• GIVEN ENTRIES
- - - - -
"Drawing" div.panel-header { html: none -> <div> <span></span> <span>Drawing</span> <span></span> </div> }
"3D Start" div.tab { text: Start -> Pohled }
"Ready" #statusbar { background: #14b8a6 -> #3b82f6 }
- - - - -
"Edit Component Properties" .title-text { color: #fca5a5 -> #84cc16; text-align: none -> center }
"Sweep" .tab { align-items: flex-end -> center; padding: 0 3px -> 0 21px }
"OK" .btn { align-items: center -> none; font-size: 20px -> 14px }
- - - - -
• DIRECTIONS FOR THIS TASK
Make a copy of each line in the records above that has the word "center".

• EXPECTED ANSWER
"Edit Component Properties" .title-text { color: #fca5a5 -> #84cc16; text-align: none -> center }
"Sweep" .tab { align-items: flex-end -> center; padding: 0 3px -> 0 21px }
"OK" .btn { align-items: center -> none; font-size: 20px -> 14px }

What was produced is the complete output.